Below are records to repeat exactly; copy them without the pictures.

Before-and-after change records:
******

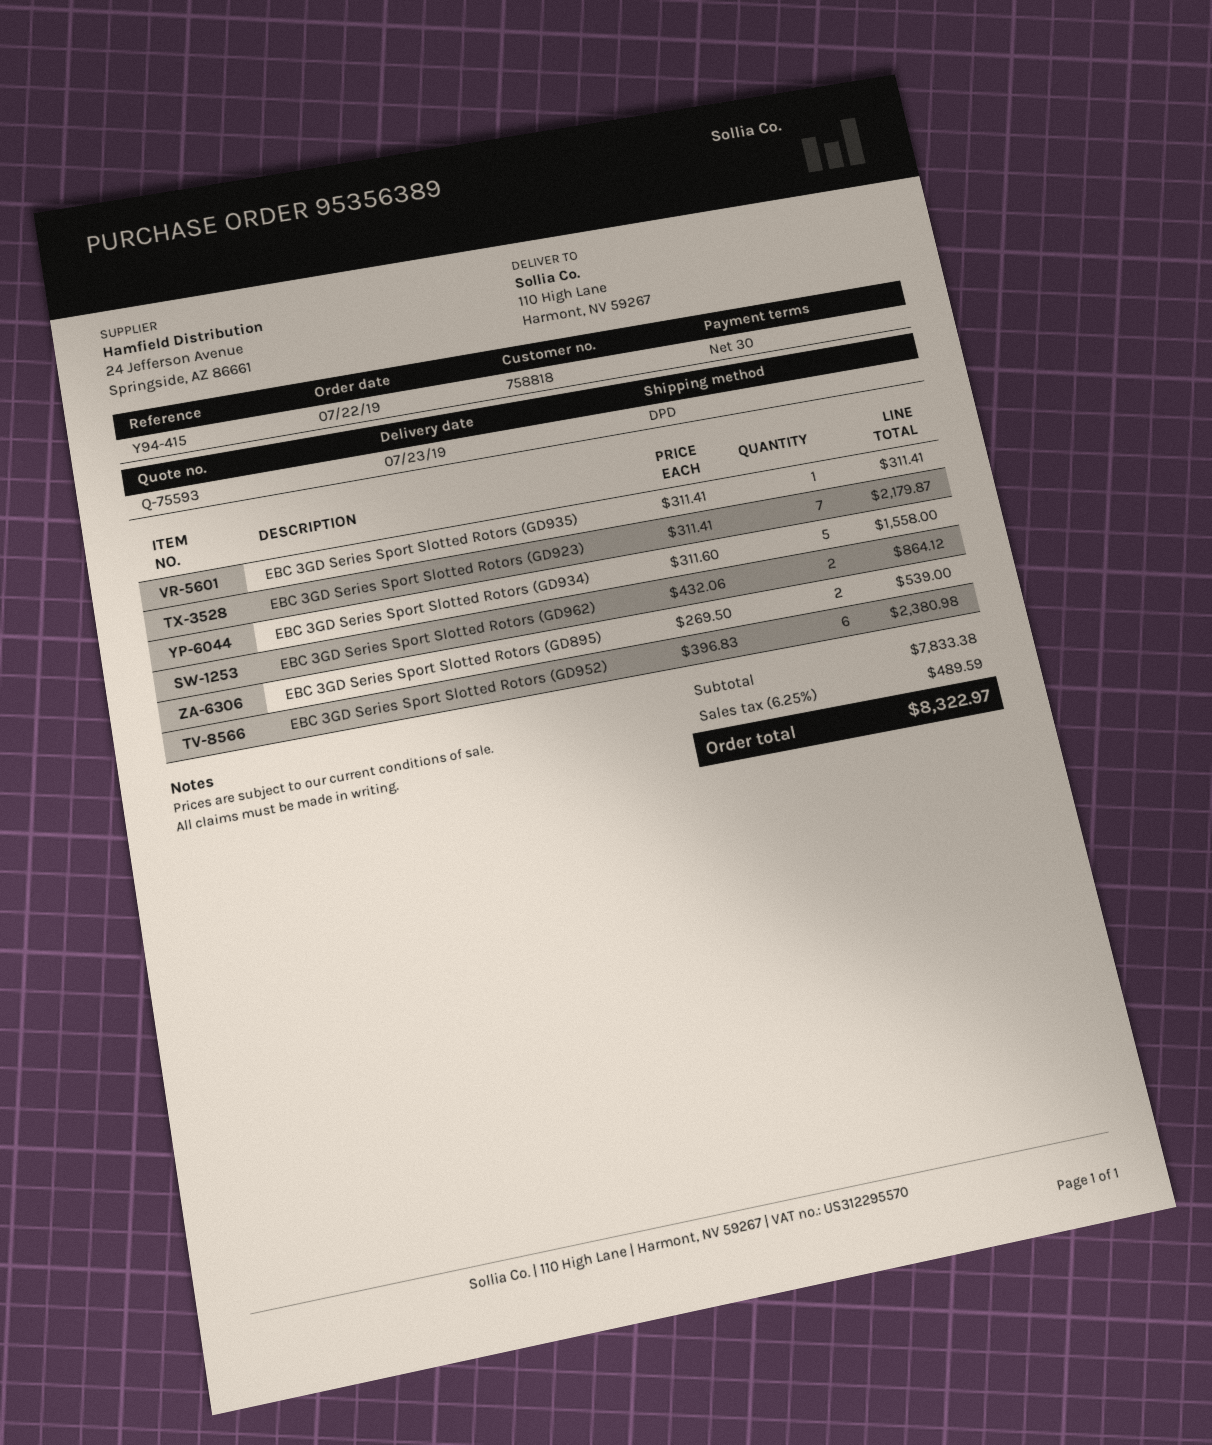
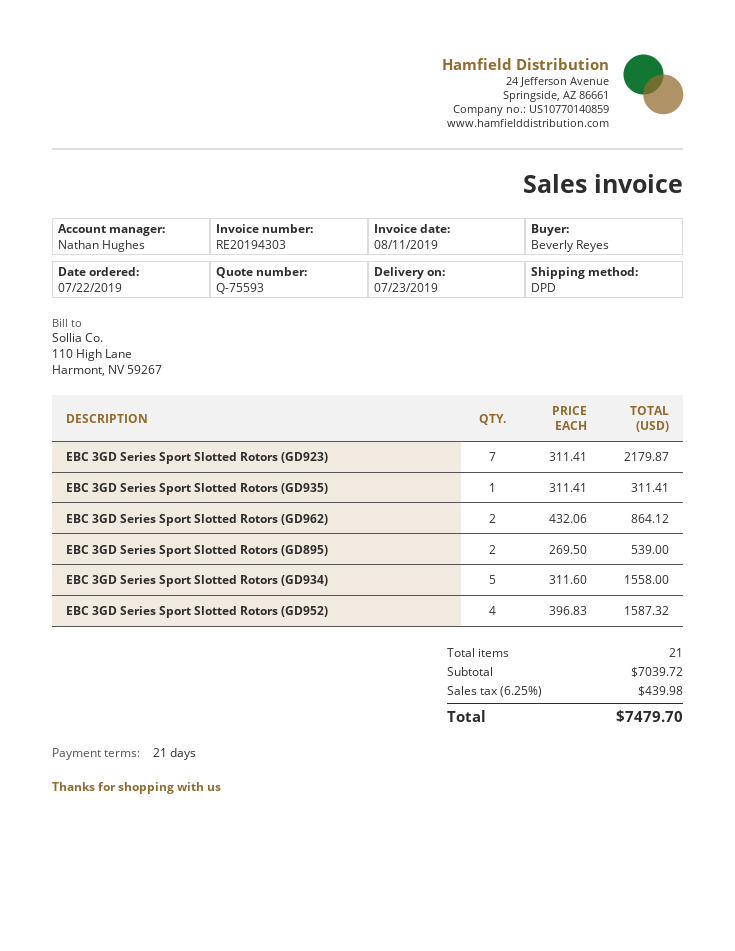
payment terms: 30 days -> 21 days
EBC 3GD Series Sport Slotted Rotors (GD952): 6 x 396.83 = 2380.98 -> 4 x 396.83 = 1587.32
subtotal: 7833.38 -> 7039.72
tax: 6.25% = 489.59 -> 6.25% = 439.98
total: 8322.97 -> 7479.70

******

SOLUTION TO THE PROBLEM:
payment terms: 30 days -> 21 days
EBC 3GD Series Sport Slotted Rotors (GD952): 6 x 396.83 = 2380.98 -> 4 x 396.83 = 1587.32
subtotal: 7833.38 -> 7039.72
tax: 6.25% = 489.59 -> 6.25% = 439.98
total: 8322.97 -> 7479.70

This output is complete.